AFGE’s priorities are detailed in a Feb. 8 letter to leadership on the House and Senate Armed Services committees. The key issues identified by the union for inclusion in the fiscal 2023 NDAA are:
- Address AFGE’s concerns with respect to implementing Planning, Programming, Budgeting and Execution System (PPBES) reforms that may be under consideration by the commission established in the fiscal 2022 NDAA. These concerns were detailed in a Jan. 21 letter from President Kelley to Deputy Defense Secretary Kathleen Hicks.
- Repeal the remaining arbitrary personnel caps on headquarters functions in sections 143, 194, 7014, 8014 and 9014 of Title 10.
- Continue the moratorium on conducting public-private competitions under A-76.
- Strengthen implementation of section 815 of the fiscal 2022 NDAA depending on DoD’s implementation of those provisions to enforce compliance with existing statutory restrictions on converting civilian positions to contract performance and to ensure the department is complying with statutory requirements to consider civilian employees for performance of “closely associated with inherently governmental” and “critical functions.”
- Continue the prohibition on another round of Base Realignment and Closure Commissions (BRACs).
- Encourage DoD to hire civilian backfills when converting military medical structure to operational requirements in military medical treatment facilities.
- Encourage Commissaries to address food insecurity among military families by ending variable pricing and establishing specific pilot programs to provide free produce to eligible military families.
- Improve sustainment planning for major weapon system acquisitions by reestablishing the manpower estimate report process prior to milestone B and C decisions on the appropriate mix between Active Component and Reserve Component military, civilian employee, host nation and contract support for operating, training, and maintaining major weapon systems.
- Repeal DoD’s authority for the Acquisition Demo project, which has been documented as discriminatory to women and minorities.
- Prohibit the misuse of term or temporary hiring authorities for enduring functions.
- Include the full text of HR 903, “The Rights for the TSA Workforce Act of 2021,” which would put Transportation Security Officers on the same pay scale as most other federal employees, provide them with the same Title 5 collective bargaining rights as other federal workers, and ensure neutral third-party review of disciplinary matters.
- Include the full text of HR 962 and S 1888, “The Law Enforcement Equity Act,” which would provide all federal law enforcement professionals – including those at the Federal Protective Service, Department of Defense, Department of Veterans Affairs, and the U.S. Mint – with the same enhanced pay and benefits as officers at certain agencies such as the FBI, Border Patrol, and Drug Enforcement Administration.
- Include the full text of HR 2499 and S 1116, “The Federal Firefighters Fairness Act,” which would create a presumption under the Federal Employees Compensation Program that certain forms of cancer and other chronic diseases among federal firefighters are the result of workplace exposure, making the victims eligible for monetary and medical benefits.
- Include the full text of S 3423, “The Chance to Compete Act of 2022,” which would reestablish competitive hiring as the preferred method for staffing the civil service by ensuring that vacancies are open to the public and to other qualified federal workers, establishing panels of subject-matter experts to assist with screening applicants, and allowing applicants deemed qualified for certain kinds of work to be considered for multiple jobs across the government without having to reapply for each one. AFGE also asks lawmakers to oppose non-competitive hiring and excepted service appointments in the federal government.

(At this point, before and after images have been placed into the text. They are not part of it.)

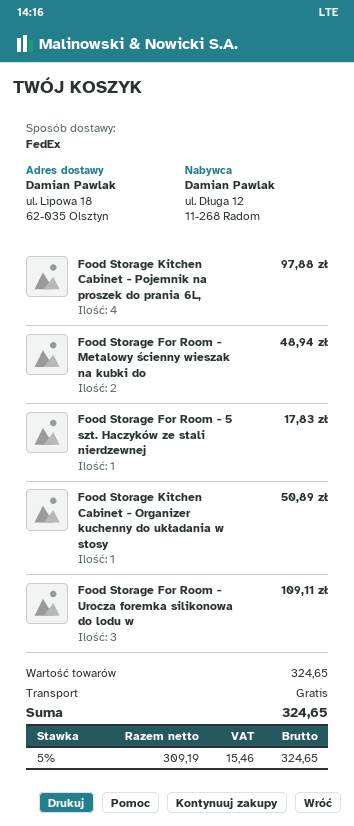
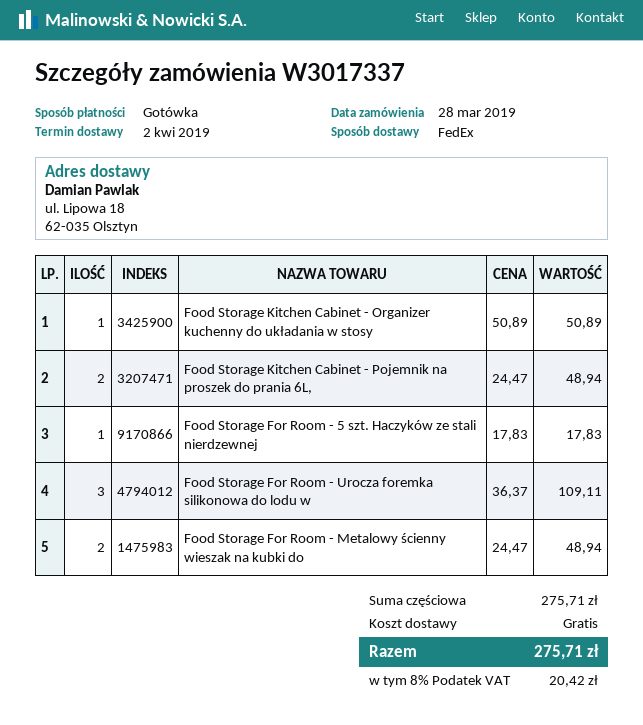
Food Storage Kitchen Cabinet - Pojemnik na proszek do prania 6L,: 4 for 97.88 -> 2 for 48.94
subtotal: 324.65 -> 275.71
tax: 5% = 15.46 -> 8% = 20.42
total: 324.65 -> 275.71

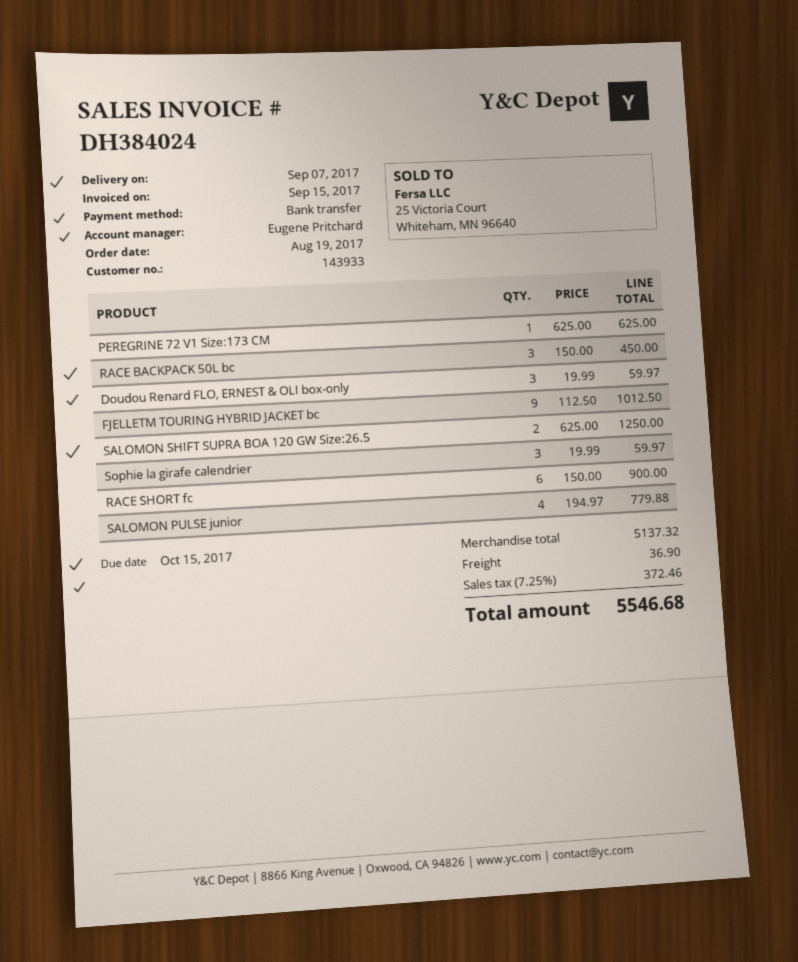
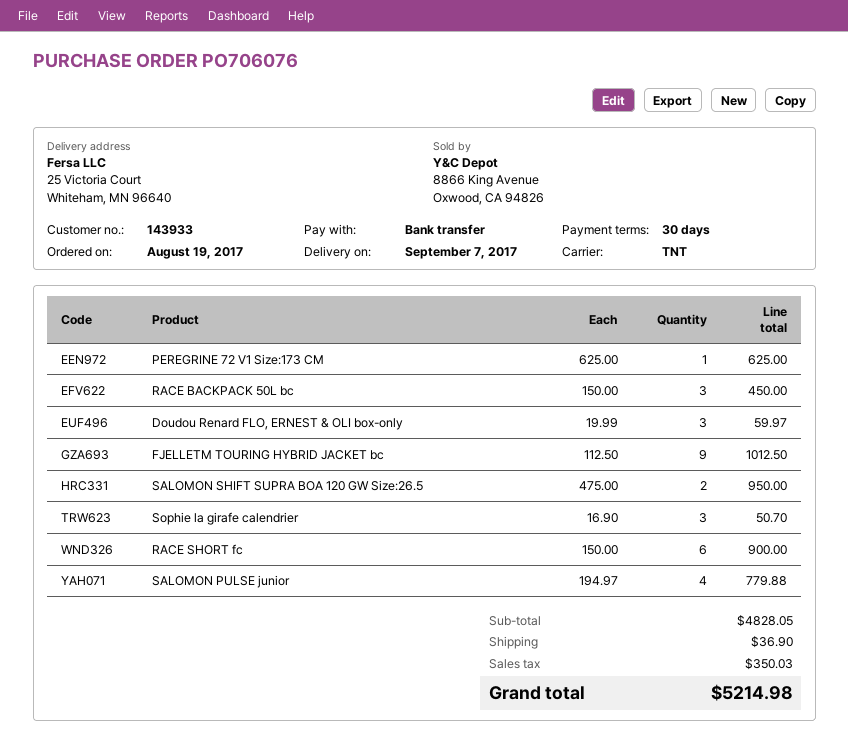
SALOMON SHIFT SUPRA BOA 120 GW Size:26.5: 2 x 625.00 = 1250.00 -> 2 x 475.00 = 950.00
Sophie la girafe calendrier: 3 x 19.99 = 59.97 -> 3 x 16.90 = 50.70
subtotal: 5137.32 -> 4828.05
tax: 372.46 -> 350.03
total: 5546.68 -> 5214.98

- Include report language requesting a review of the efficiency, effectiveness, and fairness from a due process perspective of DoD security clearance determinations, as well as a demographic survey on whether security clearance adjudications within DoD and other federal agencies have been applied in a discriminatory manner against protected civil rights categories and in favor of certain hate groups.
- Consider the adverse effects of limited access to technical data in the organic industrial base and limits to governmental access to “certified cost and pricing data” under the Truth in Negotiations Act (TINA) resulting from recent expansions of “commercial items and services” definitions through the NDAA in sole source procurements that have contributed to escalating sustainment costs and cybersecurity risks for DoD weapon systems.
- Include the text of HR 3086 and S 1561, “The Locality Pay Equity Act of 2021,” which would codify report language from the prior two NDAAs directing the Office of Personnel Management to align wage grade pay localities with General Schedule locality pay areas across the country.